Imagerie par fluorescence de l’infection bactérienne associée aux biomatériaux chez les embryons de poisson-zèbre

Commençons par des embryons de poisson-zèbre anesthésiés injectés avec des bactéries pathogènes marquées par fluorescence, seules ou mélangées à des microsphères de biomatériaux, pour modéliser in vivo l’infection associée aux biomatériaux.

Placez une boîte de Pétri contenant un média basal avec anesthésique sur la platine d’un microscope à stéréofluorescence équipé de filtres appropriés.

Ajoutez une solution de méthylcellulose dans la boîte pour créer un milieu visqueux qui immobilise les embryons pour l’imagerie.

Transférez les embryons individuels dans la méthylcellulose et alignez-les horizontalement, en veillant à ce que le site d’injection soit visible.

À l’aide du filtre à fond clair, concentrez-vous sur le site d’injection pour cibler la région infectée.

Réglez les paramètres d’imagerie Z-stack et acquérez des images de fluorescence à différentes profondeurs pour capturer la dynamique de l’infection en trois dimensions.

À l’aide d’un logiciel, analysez les images capturées au fil du temps pour quantifier l’intensité de la fluorescence et surveiller la distribution bactérienne.

Ce protocole permet une comparaison directe de la progression de l’infection chez les embryons vivants avec et sans exposition aux biomatériaux.

Placez une boîte de Pétri de 100 millimètres contenant du milieu E3 complété par 0,02 % de tricaïne sur une platine de microscope à stéréofluorescence, et ajoutez 500 microlitres de méthylcellulose à 2 % dans la boîte de Pétri.
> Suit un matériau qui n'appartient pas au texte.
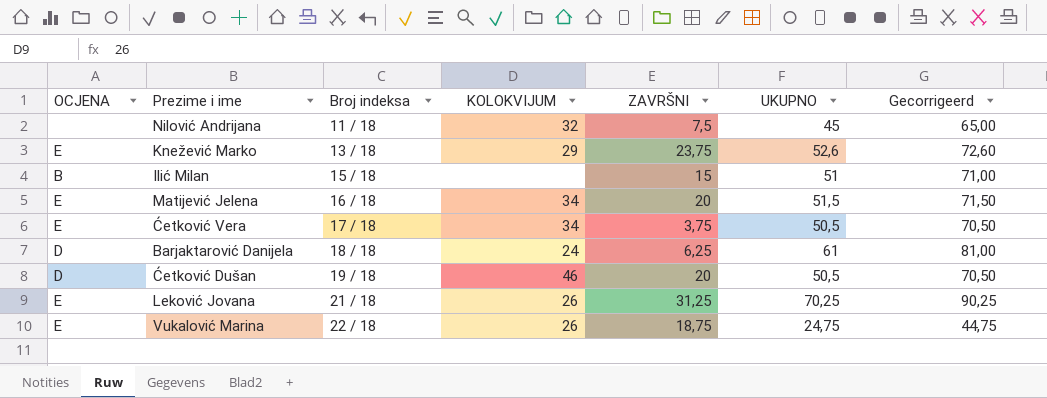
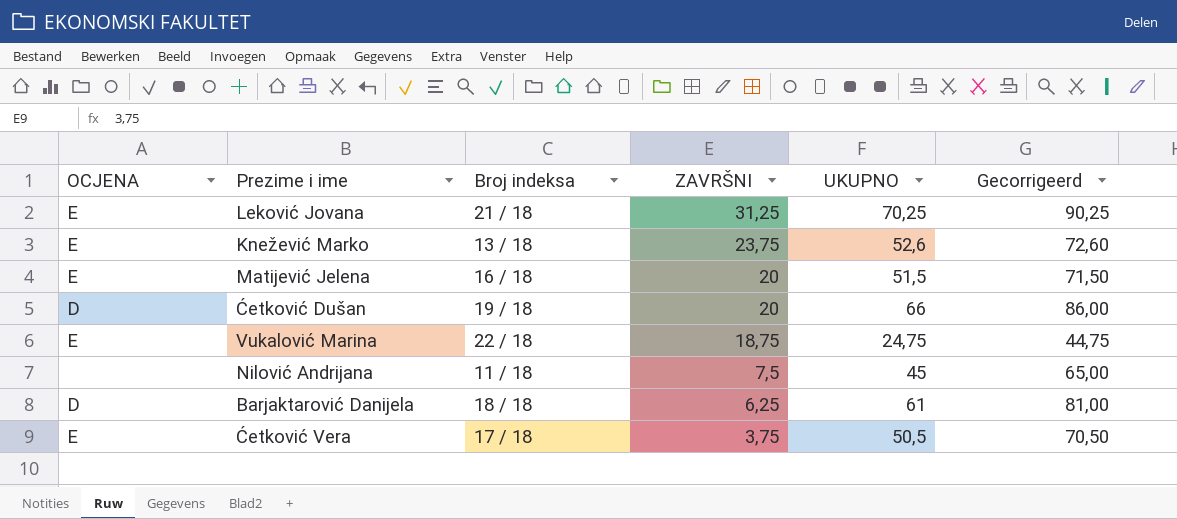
row order: Broj indeksa ascending -> ZAVRŠNI descending
column KOLOKVIJUM | position: 4 -> none
row Ilić Milan: B | 15 / 18 | none | 15 | 51 | 71,00 -> none
Ćetković Dušan | UKUPNO: 50,5 -> 66
Ćetković Dušan | Gecorrigeerd: 70,50 -> 86,00

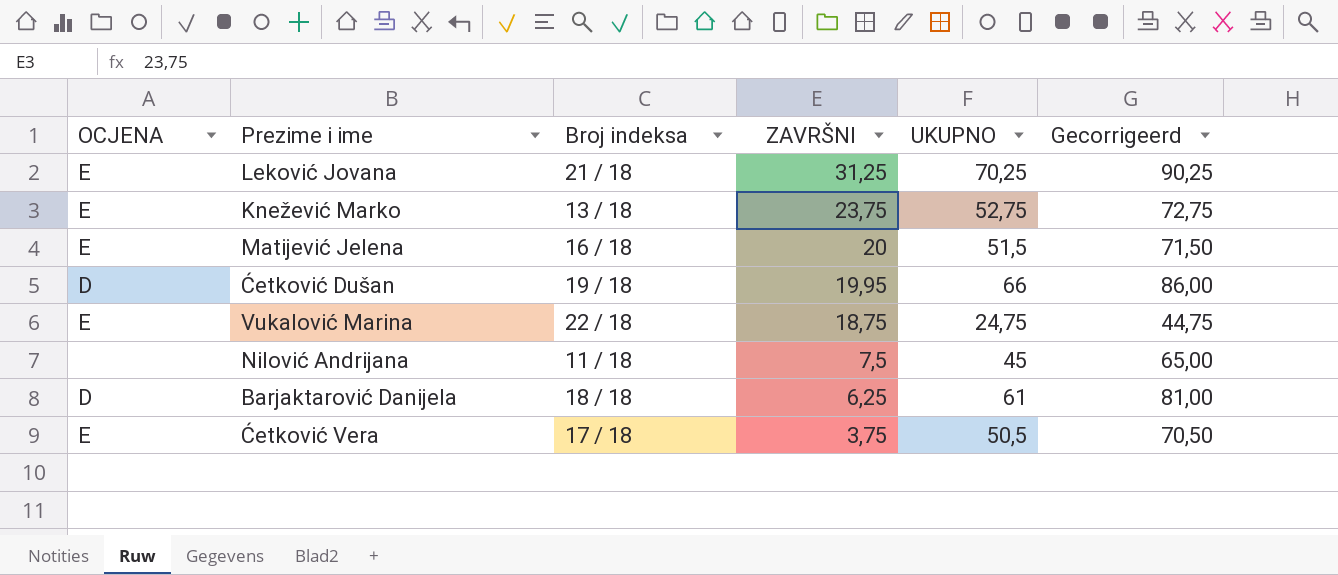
Knežević Marko | UKUPNO: 52,6 -> 52,75
Knežević Marko | Gecorrigeerd: 72,60 -> 72,75
Ćetković Dušan | ZAVRŠNI: 20 -> 19,95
Pour surveiller la progression de l’infection par microscopie à fluorescence, équipez-vous des filtres à fond clair et fluorescents appropriés, alignez horizontalement les embryons infectés anesthésiés dans un point de méthylcellulose dans une boîte de Pétri.

Utilisez le filtre à fond clair pour faire la mise au point sur le tissu injecté endommagé à un grossissement de 160x. Réglez la profondeur de l’empilement Z à 10 micromètres et la taille du pas à cinq micromètres pour permettre l’enregistrement de trois images consécutives. Ensuite, imaginez les embryons individuels dans des paramètres optimisés identiques à un grossissement de 160x.

Utilisez le plugin ObjectJ dans ImageJ pour analyser les images.